Data Cleaning for AI: What It Actually Takes, Who Actually Does It, and How Long It Really Runs

Brandon Sneider · April 2026

The honest answer: almost nobody has finished.

Executive Summary

Gartner (Feb 2025, n=248 data management leaders) predicts 60% of AI projects unsupported by AI-ready data will be abandoned through 2026. 63% of organizations either lack or are unsure they have the right data management practices for AI.
Qlik / Wakefield Research (Feb 2025, n=500 U.S. data professionals at $500M+ firms) finds 81% report significant data quality problems and 85% say leadership isn’t addressing them. 96% expect widespread crises from poor AI data quality. This is the cleanest recent picture of the gap between AI ambition and data reality.
Realistic enterprise data modernization runs 6–18 months end-to-end. The bottleneck is not moving the raw data — it is the consumption layer (dashboards, reports) and transformation logic (thousands of stored procedures, undocumented business rules). Mid-market Snowflake setups cost $200K–$1M+ to stand up and $150K–$400K/year to run.
AI-assisted tooling compresses one slice of the work dramatically: Caylent’s SQL-to-PostgreSQL migration for Teamfront/Arborgold ran 2,500+ stored procedures in 10 weeks vs. a 40-week manual estimate, with 70% AI-automated, 20% AI-assisted, 10% hand-coded. The remaining 30% — the part that still requires humans — is where mid-market companies stall.
Anaconda’s recurring State of Data Science survey finds data scientists spend 39–45% of their time on data preparation (not the often-cited 80%). Independent of AI, 47% of newly created records contain at least one critical error (MIT Sloan) and only 3% of companies’ data meets basic quality standards (HBR). Cleaning is continuous, not a one-time project.

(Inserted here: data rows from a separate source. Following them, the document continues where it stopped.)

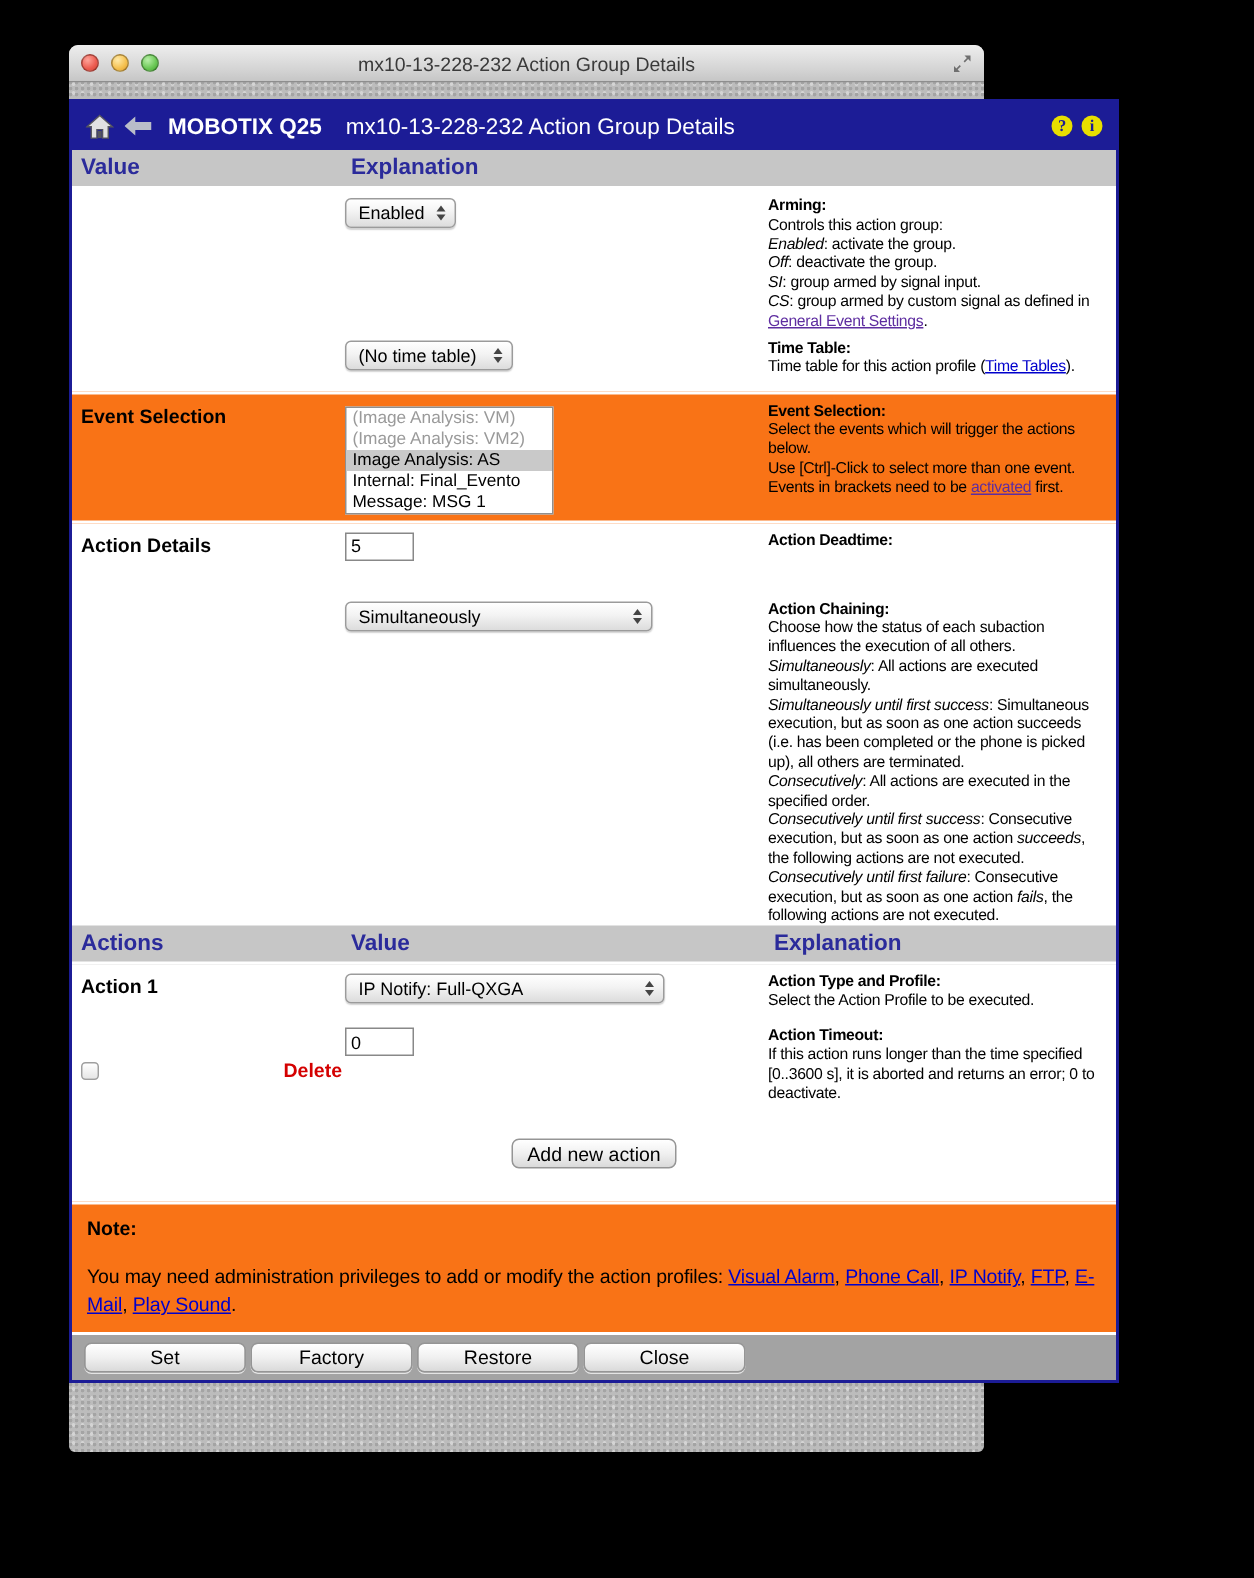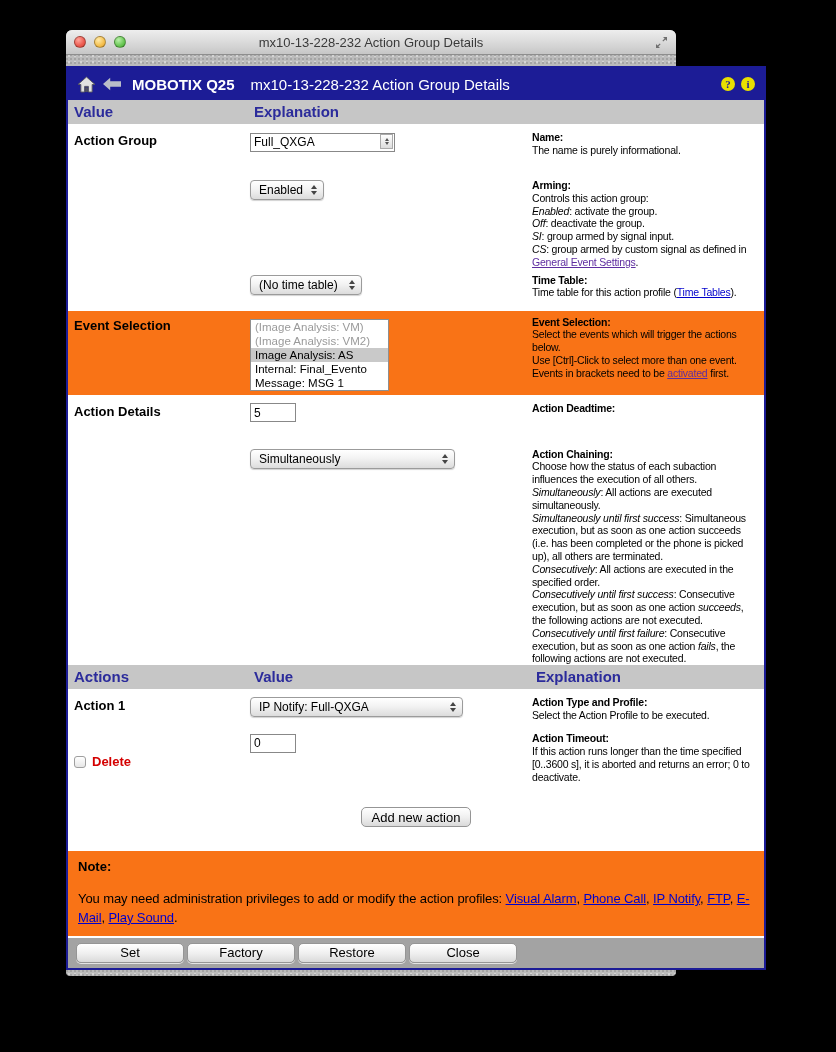--- a/index.html
+++ b/index.html
@@ -14,7 +14,7 @@
   }
   
   .window{
-    position:absolute;left:66px;top:30px;width:610px;min-height:938px;
+    position:absolute;left:46px;top:30px;width:610px;min-height:938px;
     border-radius:6px 6px 4px 4px;
     box-shadow:0 22px 55px 8px rgba(0,0,0,.85), 0 2px 10px rgba(0,0,0,.6);
     background-color:#bcbcbc;
@@ -22,7 +22,7 @@
       radial-gradient(circle at 1px 1px, #a4a4a4 1px, transparent 1.5px),
       radial-gradient(circle at 3px 2px, #d4d4d4 1px, transparent 1.5px);
     background-size:4px 4px,6px 6px;
-    padding-bottom:6px;
+    padding-bottom:22px;
   }
   .titlebar{
     height:25px;border-radius:6px 6px 0 0;

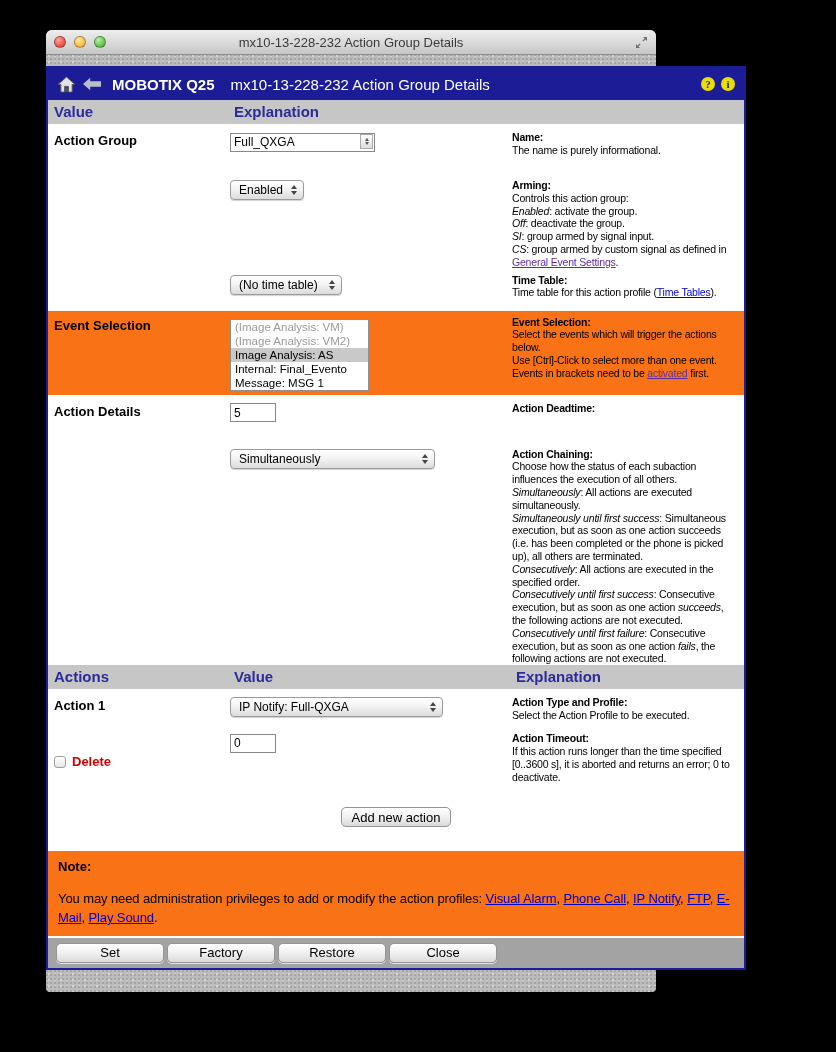--- a/index.html
+++ b/index.html
@@ -163,22 +163,6 @@
       <div>Explanation</div>
     </div>
 
-    <div class="row rh48">
-      <div class="lbl">Action Group</div>
-      <div class="val">
-        <span class="namewrap">
-          <input class="tinput" value="Full_QXGA" style="">
-          <span class="combo">
-              <span class="tu"></span>
-              <span class="td"></span>
-            </span>
-        </span>
-      </div>
-      <div class="exp">
-        <div class="etitle">Name:</div>
-        <div><span>The name is purely informational.</span></div>
-      </div>
-    </div>
 
     <div class="row rh92">
       <div class="lbl"></div>

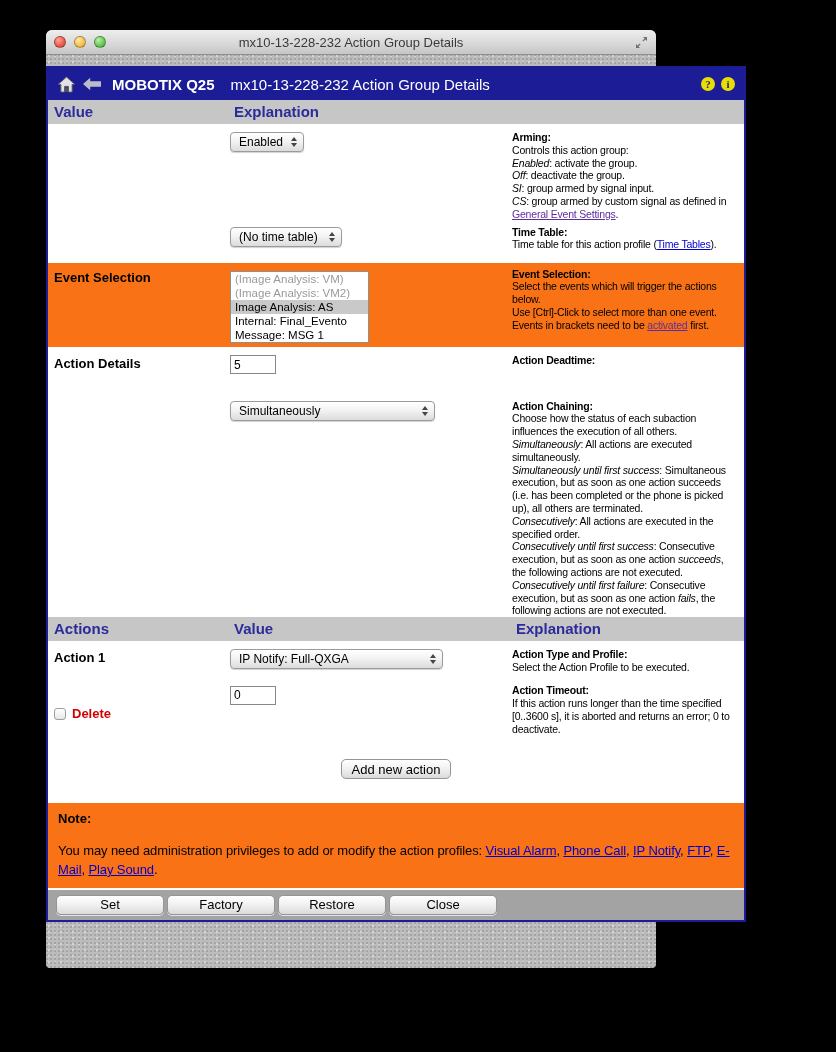--- a/index.html
+++ b/index.html
@@ -99,7 +99,7 @@
   .lopt{padding:0 4px;height:14px;line-height:14px;white-space:nowrap;overflow:hidden;}
   .lopt.disabled{color:#9a9a9a;}
   .lopt.selected{background:#c9c9c9;}
-  .cbrow{display:flex;align-items:center;gap:6px;padding:7px 0 0 6px;}
+  .cbrow{display:flex;align-items:center;gap:6px;padding:7px 0 0 6px;justify-content:space-between;}
   .cb{width:12px;height:12px;border:1px solid #9f9f9f;border-radius:3px;
       background:linear-gradient(#fff,#e6e6e6);cursor:pointer;flex:0 0 auto;}
   .del{font-weight:bold;font-size:13px;color:var(--delete-red);cursor:pointer;}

What “Doing It Well” Actually Looks Like

The honest answer: almost nobody has finished. The companies cited as data-ready role models are mostly large enterprises with seven-figure data platform teams (Morgan Stanley, JPMorgan, Walmart) that have been investing in data infrastructure for a decade before GenAI arrived. There is no 500-person law firm or manufacturer in the public record that ran a 90-day data-cleanup sprint and emerged AI-ready. What exists instead is a smaller pattern: companies that picked a narrow scope, funded it properly, and accepted that “clean” is a steady-state operational discipline, not a project milestone.

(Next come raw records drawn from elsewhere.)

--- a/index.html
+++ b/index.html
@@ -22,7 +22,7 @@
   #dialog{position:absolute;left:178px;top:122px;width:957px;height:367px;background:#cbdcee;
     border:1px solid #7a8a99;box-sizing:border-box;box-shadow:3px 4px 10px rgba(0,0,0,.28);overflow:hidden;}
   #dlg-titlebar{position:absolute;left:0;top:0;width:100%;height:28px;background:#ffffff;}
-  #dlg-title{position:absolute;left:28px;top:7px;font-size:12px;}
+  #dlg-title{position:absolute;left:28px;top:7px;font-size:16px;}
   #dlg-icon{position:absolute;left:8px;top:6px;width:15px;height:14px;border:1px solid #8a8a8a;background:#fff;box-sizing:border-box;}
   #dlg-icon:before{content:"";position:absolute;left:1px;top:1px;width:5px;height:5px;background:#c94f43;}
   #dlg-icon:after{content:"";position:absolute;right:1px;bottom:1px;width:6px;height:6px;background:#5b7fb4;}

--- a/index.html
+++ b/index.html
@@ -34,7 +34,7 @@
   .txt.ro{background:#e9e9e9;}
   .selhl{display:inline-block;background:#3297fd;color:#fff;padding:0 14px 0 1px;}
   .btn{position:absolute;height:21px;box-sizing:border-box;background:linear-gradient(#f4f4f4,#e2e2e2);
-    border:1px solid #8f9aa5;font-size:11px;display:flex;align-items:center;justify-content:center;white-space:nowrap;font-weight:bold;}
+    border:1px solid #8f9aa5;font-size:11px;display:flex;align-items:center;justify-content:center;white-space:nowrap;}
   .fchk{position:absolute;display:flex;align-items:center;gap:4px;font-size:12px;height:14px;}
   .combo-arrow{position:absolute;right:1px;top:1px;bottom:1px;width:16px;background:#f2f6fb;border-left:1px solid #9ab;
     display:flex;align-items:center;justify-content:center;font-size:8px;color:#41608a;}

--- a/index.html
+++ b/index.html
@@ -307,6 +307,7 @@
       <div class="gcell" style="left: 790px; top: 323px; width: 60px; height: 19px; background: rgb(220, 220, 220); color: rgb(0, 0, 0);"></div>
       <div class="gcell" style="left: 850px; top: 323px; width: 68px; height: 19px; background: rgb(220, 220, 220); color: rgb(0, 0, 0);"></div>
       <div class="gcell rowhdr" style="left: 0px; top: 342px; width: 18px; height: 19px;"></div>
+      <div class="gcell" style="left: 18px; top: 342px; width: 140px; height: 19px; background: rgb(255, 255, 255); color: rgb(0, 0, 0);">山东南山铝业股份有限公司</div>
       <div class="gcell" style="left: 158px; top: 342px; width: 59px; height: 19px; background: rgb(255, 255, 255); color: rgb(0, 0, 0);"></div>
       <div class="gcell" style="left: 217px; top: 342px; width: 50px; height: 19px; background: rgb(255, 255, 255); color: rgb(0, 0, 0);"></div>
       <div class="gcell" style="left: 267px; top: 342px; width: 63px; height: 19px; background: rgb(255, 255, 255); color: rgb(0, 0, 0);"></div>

The independent benchmark to anchor on is Gartner’s Q3 2024 data management survey (n=248). 63% of organizations do not have or are unsure they have AI-ready data management practices. Against that baseline, the firms that have made real progress share four traits: executive sponsorship of data quality as an ongoing P&L line, a named data owner per domain (not a shared services team), ruthless scope reduction (one AI use case at a time, not a “platform”), and willingness to rewrite source system integrations rather than paper over them with transformation layers.

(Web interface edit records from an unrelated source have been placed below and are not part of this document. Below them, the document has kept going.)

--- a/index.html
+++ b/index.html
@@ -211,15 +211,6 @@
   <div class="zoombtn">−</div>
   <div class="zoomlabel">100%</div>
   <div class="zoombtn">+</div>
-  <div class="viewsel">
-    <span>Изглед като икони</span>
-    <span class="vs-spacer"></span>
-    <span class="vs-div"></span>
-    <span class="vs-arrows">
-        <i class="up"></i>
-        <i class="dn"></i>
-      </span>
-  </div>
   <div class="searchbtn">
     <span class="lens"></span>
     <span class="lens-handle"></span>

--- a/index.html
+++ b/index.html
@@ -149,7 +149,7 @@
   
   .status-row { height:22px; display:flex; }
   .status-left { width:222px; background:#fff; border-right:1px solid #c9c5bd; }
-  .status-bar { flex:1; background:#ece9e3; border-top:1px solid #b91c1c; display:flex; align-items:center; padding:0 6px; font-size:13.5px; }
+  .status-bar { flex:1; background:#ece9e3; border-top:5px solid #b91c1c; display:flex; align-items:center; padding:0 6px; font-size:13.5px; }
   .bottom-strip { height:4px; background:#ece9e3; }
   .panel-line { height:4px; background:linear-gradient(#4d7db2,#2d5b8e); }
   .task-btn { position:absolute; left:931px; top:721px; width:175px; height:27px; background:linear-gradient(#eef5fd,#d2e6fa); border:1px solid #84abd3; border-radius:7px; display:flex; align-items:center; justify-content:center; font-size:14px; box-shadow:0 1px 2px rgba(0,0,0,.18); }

Qlik’s February 2025 survey of 500 U.S. professionals at $500M+ companies sharpens the picture: 81% report significant data quality problems; 85% say leadership isn’t addressing them. The same survey shows 77% of $5B+ companies expect a major crisis from poor AI data quality — meaning senior leaders now see the risk but the execution gap remains. That is the operational reality of most 200–5,000 employee American companies right now.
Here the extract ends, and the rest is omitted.